L’ANGSA e il “dopo di noi”

di Liana Baroni*
«Noi che abbiamo lo stesso problema - scrive tra l’altro Liana Baroni, presidente dell’ANGSA (Associazione Nazionale Genitori Soggetti Autistici), convocata in audizione alla Camera nei giorni scorsi, in merito ai Disegni di Legge sul cosiddetto “dopo di noi” - dobbiamo avere un rispetto reciproco, che permetta di valorizzare le diverse possibilità delle quali ognuno di noi dispone, per lavorare in modo complementare su tutti gli aspetti che riguardano bambini e adulti con autismo»
Giovane adulto con autismo
Giovane persona adulta con autismo

Nei giorni scorsi l’ANGSA (Associazione Nazionale Genitori Soggetti Autistici) è stata chiamata in Audizione dal Presidente della Commissione Affari Sociali della Camera, in merito ai cinque Disegni di Legge sul cosiddetto “dopo di noi”, presentati dai Deputati.
Credo che l’ANGSA sia l’unica organizzazione in Italia a poter vantare un’“anzianità di servizio” specifica sull’autismo, tale da poter parlare sull’argomento sviscerandone tutti gli aspetti, grazie a quel patrimonio di esperienze e di conoscenze accumulate in tanti anni in cui è stata particolarmente impegnata nel dare informazione, formazione e cultura sulla materia.
In occasione dell’Audizione abbiamo presentato un documento [se ne veda in calce il testo pressoché integrale, N.d.R.], dal quale emerge chiaramente la nostra posizione sull’argomento; qui, però, vorrei aggiungere qualche ulteriore considerazione per maggiore chiarezza.
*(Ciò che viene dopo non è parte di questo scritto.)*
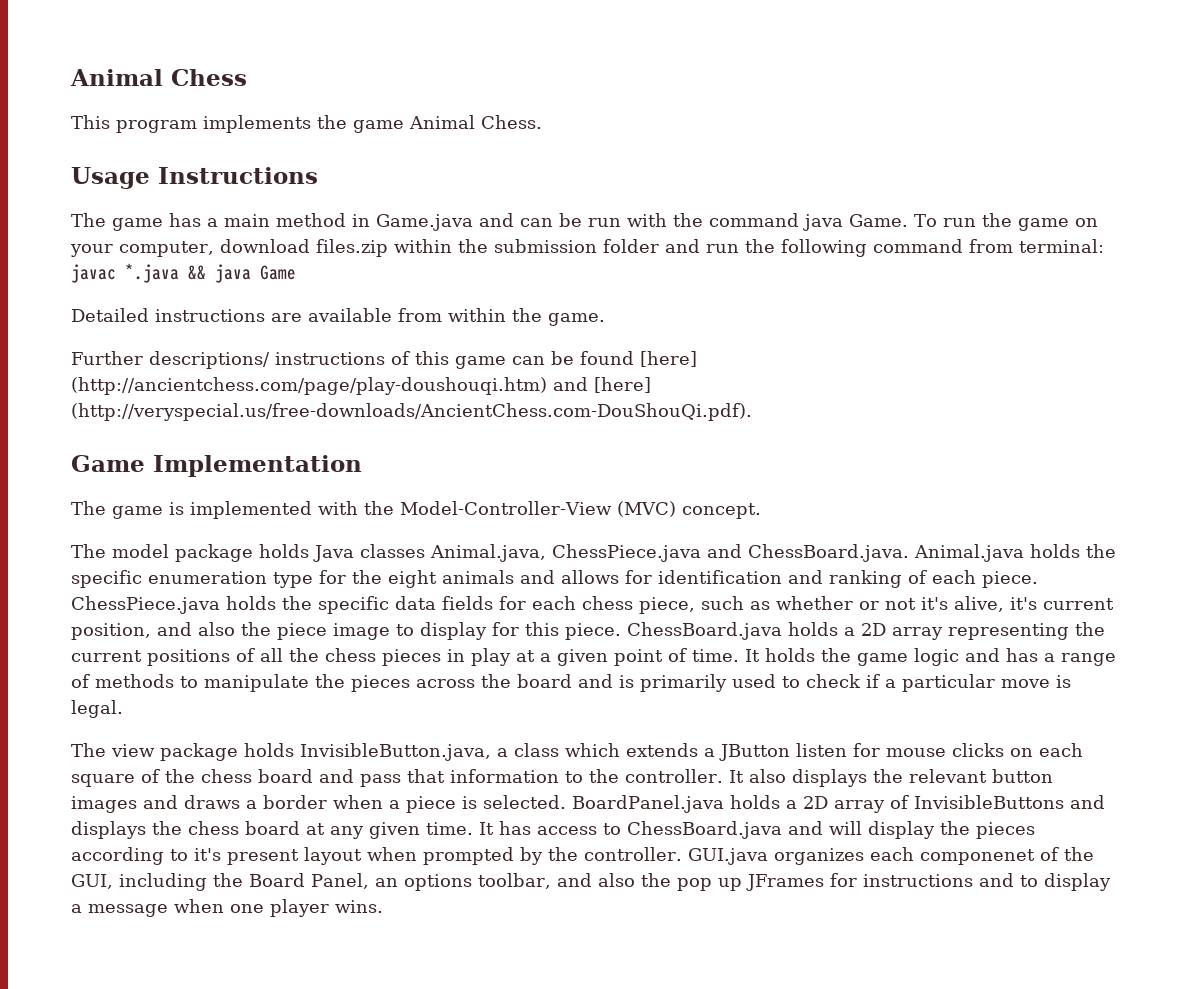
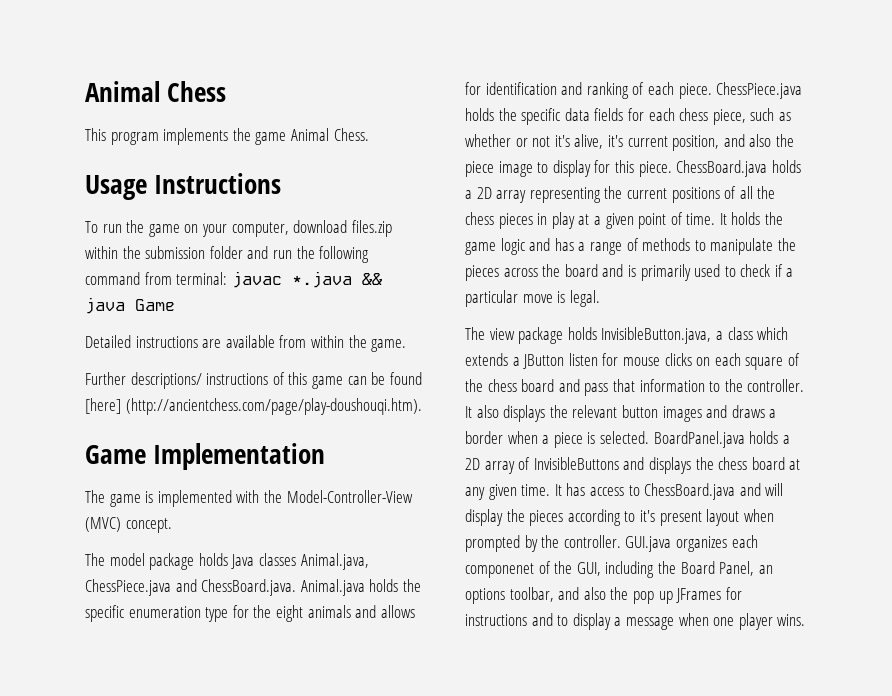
[71,213,908,231] The game has a main method in Game.java and can be run with the command java Game. -> (282, 183) none
[71,377,651,395] [71,403,752,421] (http://ancientchess.com/page/play-doushouqi.htm) and [here] (http://veryspecial.us/free-downloads/AncientChess.com-DouShouQi.pdf). -> [125,398,422,415] (http://ancientchess.com/page/play-doushouqi.htm).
L’ANGSA tutela e rappresenta persone con autismo di tutte le età, ma parlando di “dopo di noi”, ci si riferisce espressamente a persone adulte, giovani e meno giovani, che oggi o sono internate in istituzioni troppo spesso impreparate ad accoglierle o in grande maggioranza rimangono all’interno delle loro famiglie, spesso isolate, persone autistiche in una famiglia divenuta essa stessa “autistica” per poterle assistere.
Mi sembra che la società sia in debito verso queste persone, che non hanno mai avuto da bambini alcun trattamento, nonostante l’ANGSA indicasse già da allora gli approcci più efficaci: il minimo che possiamo fare oggi per loro è trovare un “dopo di noi” adatto ai loro bisogni, che sono diventati tanti e tanto gravi; prova ne sia che ora tali adulti vengono spesso respinti dalle residenze esistenti di tipo generalista, perché il costo giornaliero per la loro assistenza è superiore alla media e i gestori delle strutture preferiscono persone con disabilità più “collaborative” e meno gravi: d’altronde la domanda è molto superiore all’offerta e c’è da scegliere!
Qui parliamo invece di persone che hanno bisogno di una residenza ideata per le loro necessità, di un’abilitazione di tipo educativo che molte esperienze ci dicono essere efficace in parecchi casi – anche se iniziata da adulti – e di assistenza sanitaria continua e specializzata, adeguata per non collaboranti, in quanto fornita a persone che non sono in grado di manifestare correttamente neppure il dolore da cui sono afflitti: ad esempio, il dolore di una carie dentale non viene comunicato, ma manifestato con “comportamenti problema”, per nulla indicativi dell’esistenza e della localizzazione del male, per cui si supplisce con psicofarmaci o se ne aumenta la dose.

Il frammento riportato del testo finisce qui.